Change detection outputs
Segment Open

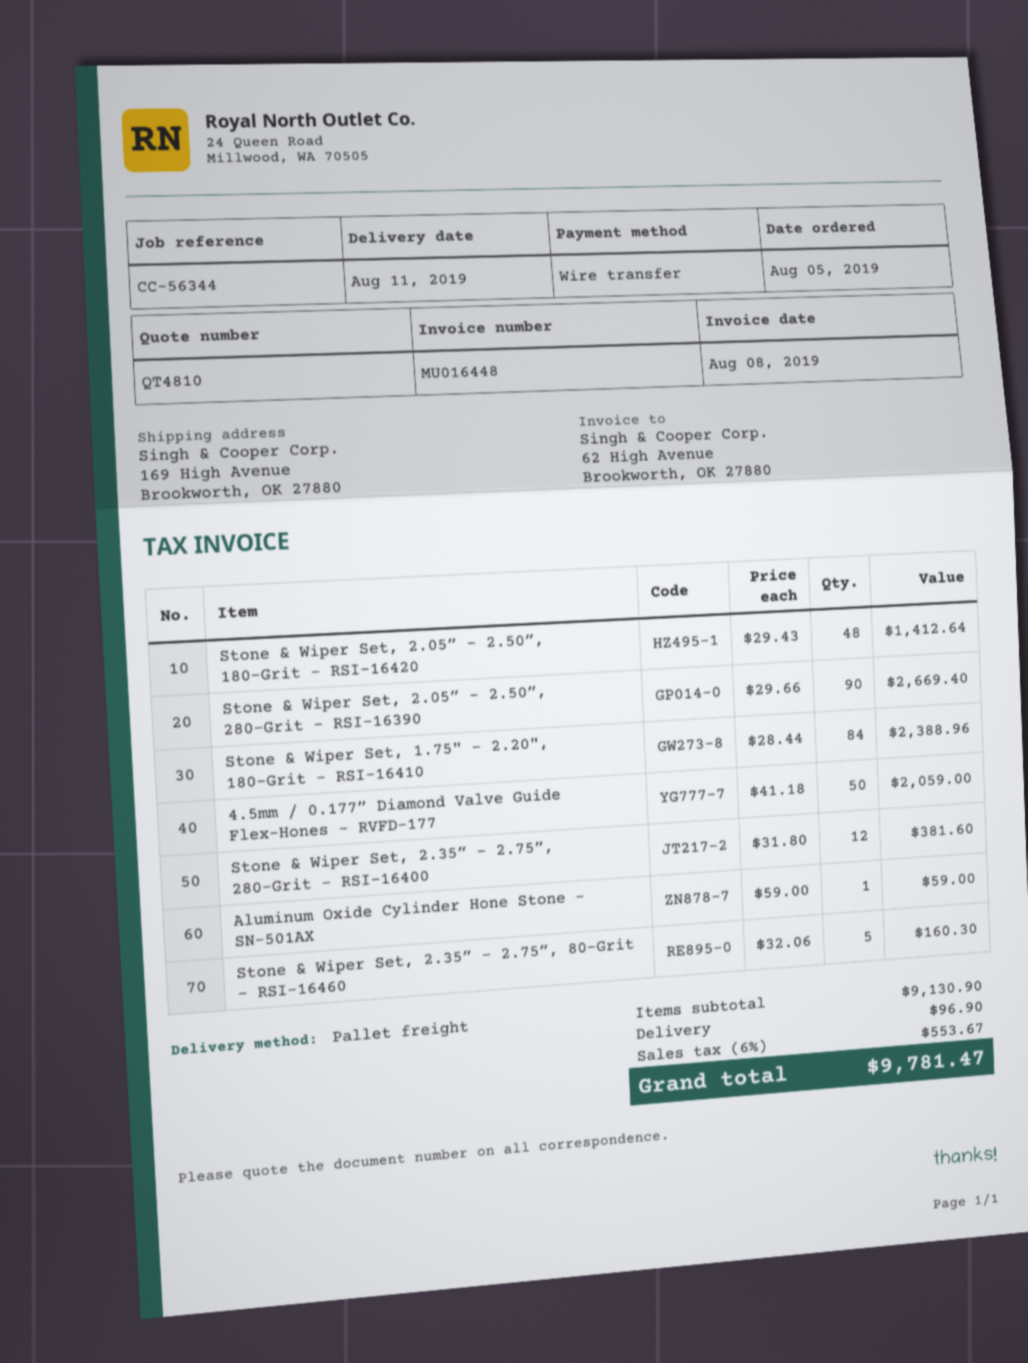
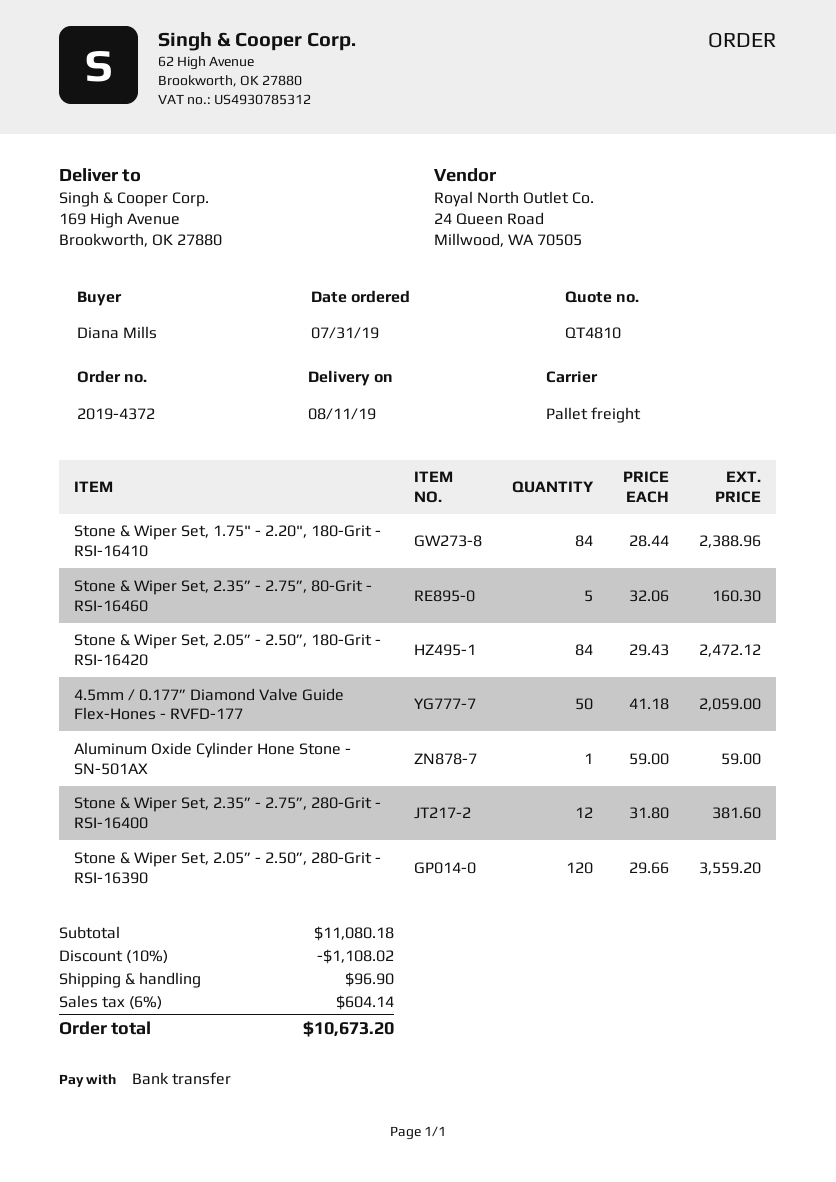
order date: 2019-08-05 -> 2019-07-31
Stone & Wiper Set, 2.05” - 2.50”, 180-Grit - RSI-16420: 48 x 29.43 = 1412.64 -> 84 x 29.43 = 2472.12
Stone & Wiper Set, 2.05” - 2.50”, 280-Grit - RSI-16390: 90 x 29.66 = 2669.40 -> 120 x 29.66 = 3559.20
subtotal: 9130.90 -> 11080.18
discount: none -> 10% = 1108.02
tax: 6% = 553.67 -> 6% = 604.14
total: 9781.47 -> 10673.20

Segment Closed

Work item: Among the lines in the data above, find those containing "Grit" and give only how many there are.

Completed exercise: 2